Tal y como anunciamos el mes pasado, celebramos ahora el número 200 de la revista con la publicación de una edición especial dirigida total e íntegramente por la cineasta Carla Simón. Un número inédito hasta ahora en nuestra trayectoria que llega junto a este otro de verano que el lector tiene en sus manos y que es más breve de lo habitual porque, como suplemento del otro, ha quedado reducido a su esqueleto mínimo. Hemos mantenido apenas nuestra consabida crónica del Festival de Cannes que había quedado pendiente, los estrenos más esenciales de los que podrán verse estos dos meses de julio y agosto y las principales reseñas de lo que ha sucedido en el panorama de la actualidad cinematográfica: festivales, ciclos o exposiciones.

Y hemos estado concentradas en poner todos nuestros esfuerzos por hacer posible el número de Carla Simón, una experiencia única que esperamos, tal y como dice ella, “disfrutéis tanto como nosotras lo hemos disfrutado al prepararlo”. Trabajar junto a Carla, desde la puesta en común de las primeras ideas hasta la materialización página a página del número, ha sido un proceso poderosamente inspirador. Los contenidos diseñados por ella no solo ponen sobre la mesa toda su capacidad creativa, sino también su apasionante inquietud reflexiva, su cuidado al detalle, su particular forma de observar y escuchar para crecer junto a los demás y, en este sentido, también su grandísima generosidad. Con las páginas que ella ha pensado la revista invita a los lectores a entrar en su universo cinematográfico y cinéfilo, pero también, casi a imagen y semejanza de lo que ofrecen sus películas, abre una puerta a su mundo más personal.

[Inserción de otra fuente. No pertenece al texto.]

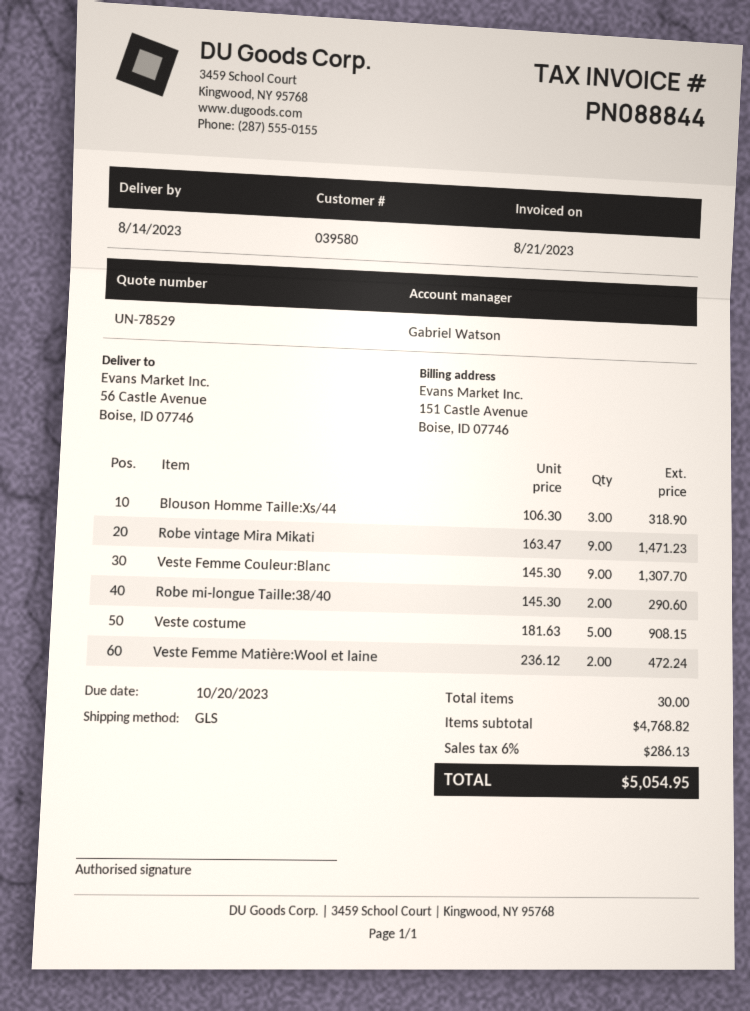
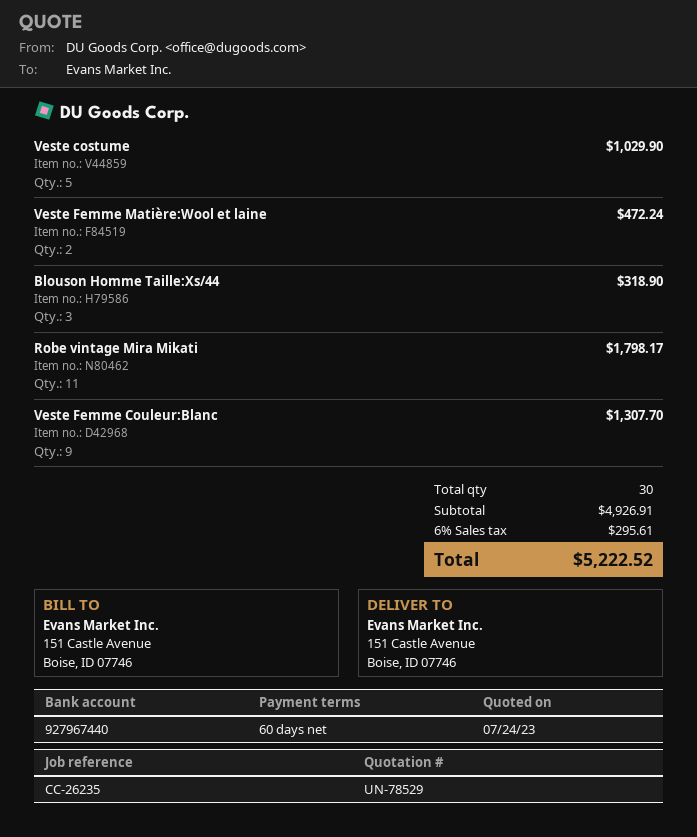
ship to: 56 Castle Avenue, Boise, ID 07746 -> 151 Castle Avenue, Boise, ID 07746
Robe vintage Mira Mikati: 9 for 1471.23 -> 11 for 1798.17
Robe mi-longue Taille:38/40: 2 for 290.60 -> none
Veste costume: 5 for 908.15 -> 5 for 1029.90
subtotal: 4768.82 -> 4926.91
tax: 6% = 286.13 -> 6% = 295.61
total: 5054.95 -> 5222.52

Porque Carla ha invitado a escribir y a conversar a muchos de sus amigos y compañeros de profesión con los que comparte intereses y dilemas artísticos, ha abierto su diario de montaje de Alcarràs (junto a Ana Pfaff), ha incluído fotografías familiares que han formado parte de sus procesos de elaboración de las películas y ha dirigido varias cartas a algunas de las cineastas que más le han influenciado. Se desprenden de los distintos artículos incluídos muchas de sus inclinaciones artísticas y cinematográficas, pero también existenciales; como su particular atención hacia la educación como forma de transmisión y experiencia transformadora que, desde el cine, nos abre a la vida y hace más bello el mundo. O también la importancia específica que para ella tienen los procesos creativos (propios y ajenos), y no solo el resultado final, para introducir nuevas formas más colaborativas y compartidas de atraversarlos. Abrazar la fragilidad, la duda o incluso el fracaso como parte esencial de esos procesos permite además poner en cuestión otros conceptos asociados tradicionalmente a la creación artística y quizá ya caducos como son la idea del genio (como alguien por encima del bien y del mal) o la de las películas como obras maestras.

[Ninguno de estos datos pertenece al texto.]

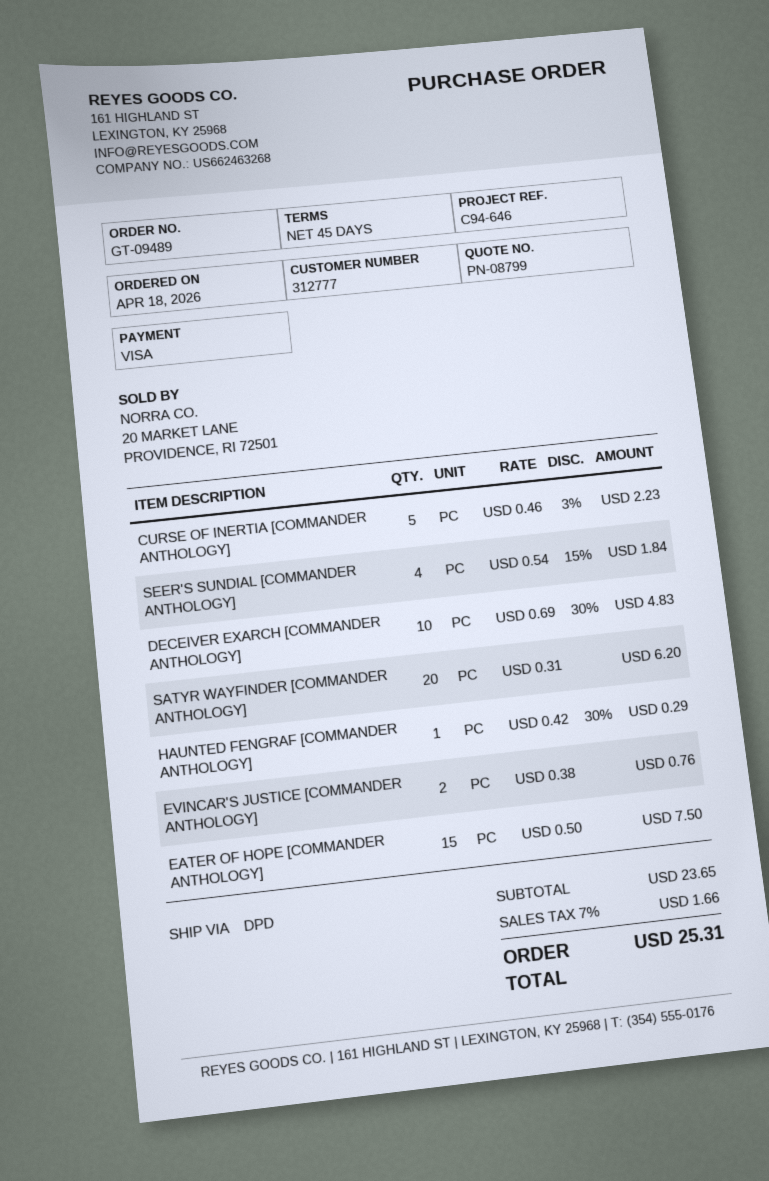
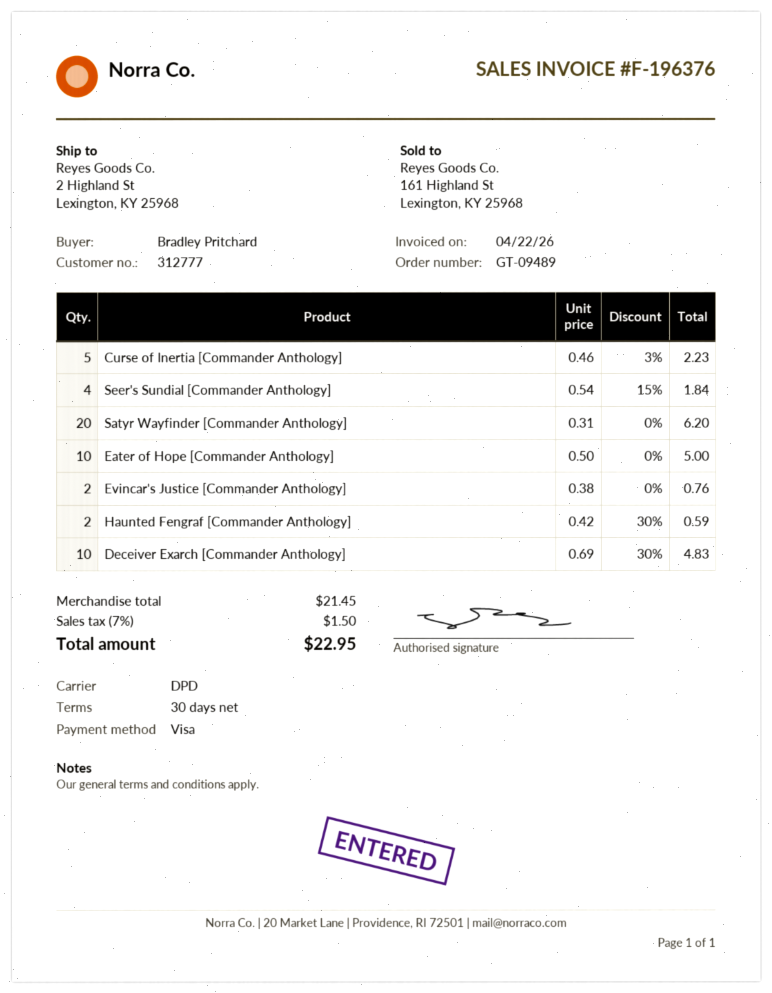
payment terms: 45 days -> 30 days
HAUNTED FENGRAF [COMMANDER ANTHOLOGY]: 1 x 0.42 - 30% = 0.29 -> 2 x 0.42 - 30% = 0.59
EATER OF HOPE [COMMANDER ANTHOLOGY]: 15 x 0.50 = 7.50 -> 10 x 0.50 = 5.00
subtotal: 23.65 -> 21.45
tax: 7% = 1.66 -> 7% = 1.50
total: 25.31 -> 22.95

Acompañar a Carla en la gestación de este número ha sido estimulante en fondo, pero también en forma (gracias además al magnífico trabajo de nuestra directora de arte, Itala Spinetti) y nos permite seguir explorando a partir de ahora en algunas de las direcciones que hemos abierto junto a ella. Pero poner en marcha el número dirigido por Carla ha sido inspirador también por su nivel de implicación y dedicación. Mientras trabajábamos en ello se le cruzaron las últimas semanas de montaje y posproducción de Romería, la feliz selección de la película en la sección oficial del Festival de Cannes, la vorágine del estreno allí y casi, casi, el nacimiento de su hija, que coincidió precisamente con el cierre del número. Así que es bonito pensar que, de algún modo, quizá esta experiencia pueda formar parte de una cierta reconsideración, recopilación o resumen de lo hecho hasta ahora por la cineasta, pero sobre todo como puerta abierta a todo lo nuevo que queda por venir. ¡Muchas gracias, Carla, por tanto!

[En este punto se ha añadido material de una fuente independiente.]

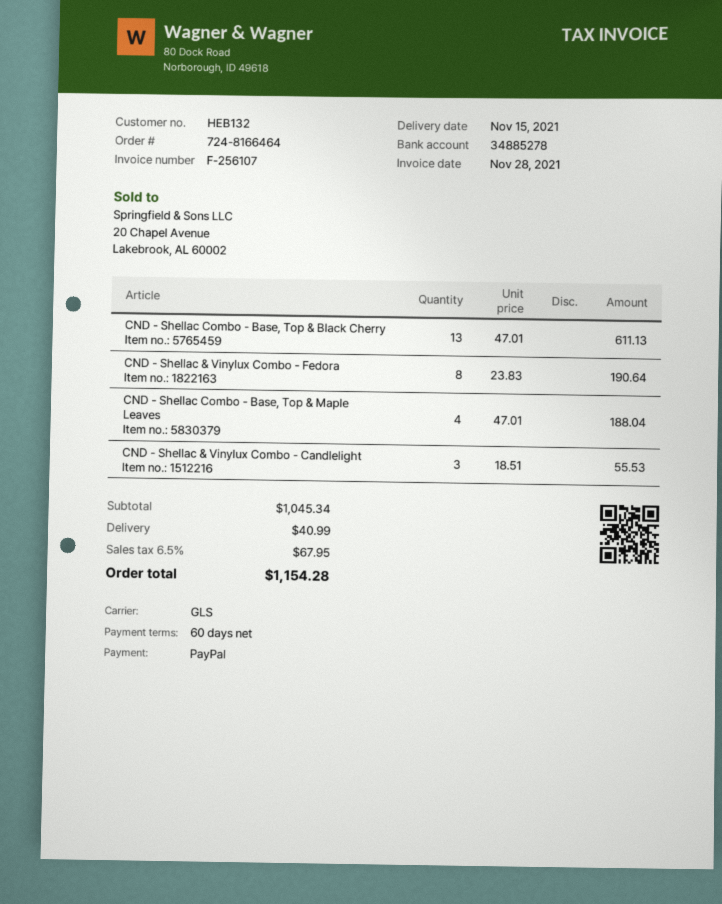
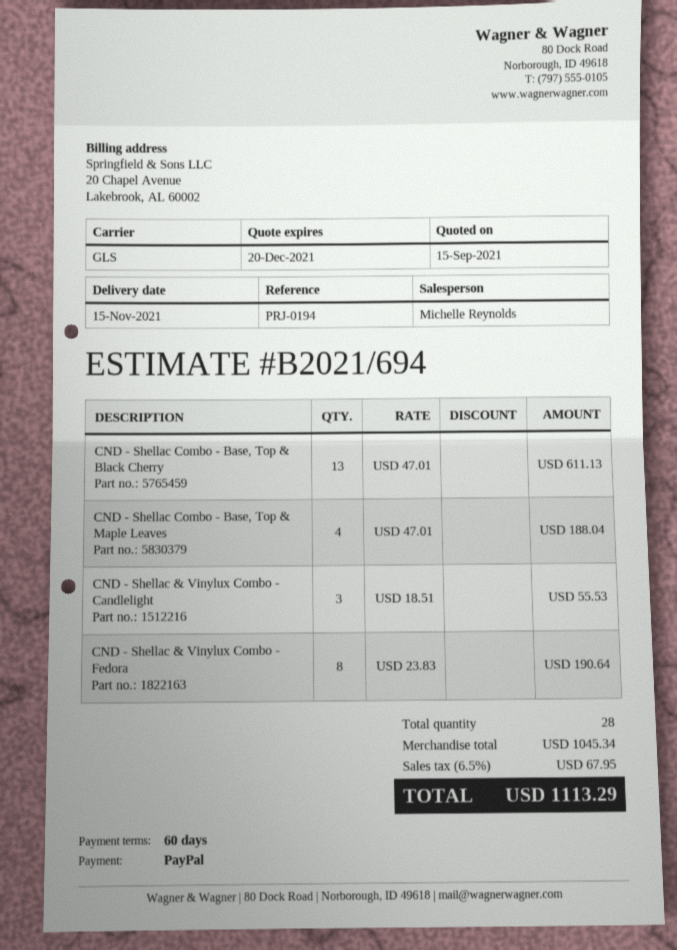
shipping: 40.99 -> none
total: 1154.28 -> 1113.29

Nosotros nos despedimos así hasta septiembre, pero no sin antes dar la bienvenida a Jonay Armas, compañero y firma esencial en la revista desde hace doce años que, aprovechando la celebración de los 200 números, entra a formar parte de nuestro Consejo de Redacción, ese grupo de colaboradores que de manera más directa participan en la elaboración de los contenidos de cada número. ¡Feliz verano!